Before you set up the test, you need to have at a minimum the HtmlUnit binary JAR file. Extract the lib in a special directory. You can download a stable version of HtmlUnit 1.2.3 from SourceForge.

Create a Standalone Simple Java Project

Select File => New => Other. In the new window, select Java => Java project.

Figure 1. Simple Java Project.
Simple Java Project

Configure the Java build classpath for using HtmlUnit

In the new Java project dialog, select the Libraries tab and add the external JAR files from the lib directory. For HtmlUnit packages, add JUnit.jar, which you cab find in the WebSphere Studio plugin directory.
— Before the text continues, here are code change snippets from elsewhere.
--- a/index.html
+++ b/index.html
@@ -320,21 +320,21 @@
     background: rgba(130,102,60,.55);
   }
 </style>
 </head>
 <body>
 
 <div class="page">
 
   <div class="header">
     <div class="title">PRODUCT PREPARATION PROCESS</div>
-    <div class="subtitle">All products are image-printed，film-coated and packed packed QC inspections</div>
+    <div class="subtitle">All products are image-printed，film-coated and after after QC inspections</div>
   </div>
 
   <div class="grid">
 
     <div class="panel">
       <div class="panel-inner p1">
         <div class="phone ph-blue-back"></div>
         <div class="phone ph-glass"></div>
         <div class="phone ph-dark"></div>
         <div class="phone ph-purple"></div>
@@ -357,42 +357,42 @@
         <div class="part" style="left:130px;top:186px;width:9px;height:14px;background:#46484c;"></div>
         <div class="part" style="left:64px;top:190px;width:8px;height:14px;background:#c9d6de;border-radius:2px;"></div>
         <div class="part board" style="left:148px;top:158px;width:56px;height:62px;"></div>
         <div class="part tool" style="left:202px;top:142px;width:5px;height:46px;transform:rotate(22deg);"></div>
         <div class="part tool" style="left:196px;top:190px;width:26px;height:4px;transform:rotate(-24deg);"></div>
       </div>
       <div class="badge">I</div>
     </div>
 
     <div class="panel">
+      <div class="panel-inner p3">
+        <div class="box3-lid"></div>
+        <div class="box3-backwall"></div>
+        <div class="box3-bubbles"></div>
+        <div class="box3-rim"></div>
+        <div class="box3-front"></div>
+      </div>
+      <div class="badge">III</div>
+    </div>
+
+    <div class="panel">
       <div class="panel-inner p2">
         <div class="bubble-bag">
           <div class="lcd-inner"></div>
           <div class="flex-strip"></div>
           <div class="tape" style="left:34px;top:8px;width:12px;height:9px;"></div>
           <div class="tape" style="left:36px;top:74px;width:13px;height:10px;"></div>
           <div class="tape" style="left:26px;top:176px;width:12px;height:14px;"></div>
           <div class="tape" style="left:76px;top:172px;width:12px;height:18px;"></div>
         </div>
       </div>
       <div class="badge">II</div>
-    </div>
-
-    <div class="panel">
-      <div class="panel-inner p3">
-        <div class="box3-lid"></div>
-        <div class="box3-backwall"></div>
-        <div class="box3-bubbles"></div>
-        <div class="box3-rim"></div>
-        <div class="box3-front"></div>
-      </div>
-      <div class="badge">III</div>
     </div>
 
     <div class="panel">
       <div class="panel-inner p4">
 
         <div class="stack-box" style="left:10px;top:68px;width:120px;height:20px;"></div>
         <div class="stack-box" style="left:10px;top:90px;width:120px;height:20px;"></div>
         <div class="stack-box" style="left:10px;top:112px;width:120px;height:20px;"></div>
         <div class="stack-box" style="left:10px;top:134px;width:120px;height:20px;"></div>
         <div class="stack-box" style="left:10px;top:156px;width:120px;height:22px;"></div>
Figure 2. Test case build classpath configuration.
Test case build classpath configuration

Import Sample Application test code

Download HtmlUnit_JavaSrc.zip from end of this article and import the sample application into your Java project.

Run the test case

Highlight the test case or test suite which you need to test, Click on Run => Run as => JUnit.

Figure 3. Run JUnit
Run JUnit

Check the test result

Select the JUnit view from WebSphere Studio, and you can see the results running in color.

Figure 4. JUnit HtmlUnit test result
JUnit HtmlUnit test result

Run the test by Ant Script

    <target name="htmlunit" depends="compile">
    	<junit printsummary="yes" haltonfailure="yes">
    		<classpath refid="junit.classpath"/>
      		<formatter type="plain"/>
      		<test name="sample.testcase.IBMEmployeeDirectoryPageTest"
      			haltonfailure="no" outfile="test-result" todir="${build.dir}">

Download HtmlUnit_JavaSrc.zip from end of this article if you have not already done so and modify the build.xml file, specifying the build.dir, junit.jar, and htmlunit.libdir parameters.

  1. Configure WebSphere Studio using Ant. Select Window => Preferences and click on the Properties tab. Set build.compiler to org.eclipse.jdt.core.JDTCompilerAdapter.
    Figure 5. WebSphere Studio configuration setting for Ant.
    WebSphere Studio configuration setting for Ant
  2. Run the Ant script, and the results will be shown in the WebSphere Studio console. Right-click on build.xml and select Run Ant. The results will be shown in the console and the Ant output file.
    Figure 6. WebSphere Studio Ant runtime setting
    WebSphere Studio Ant runtime setting


HtmlUnit extends the JUnit Java test framework, offering additional choices for Web application testing. HtmlUnit lets you test Web applications by using HTML Web page concepts, and it works well when your Web content follows XHTML standards.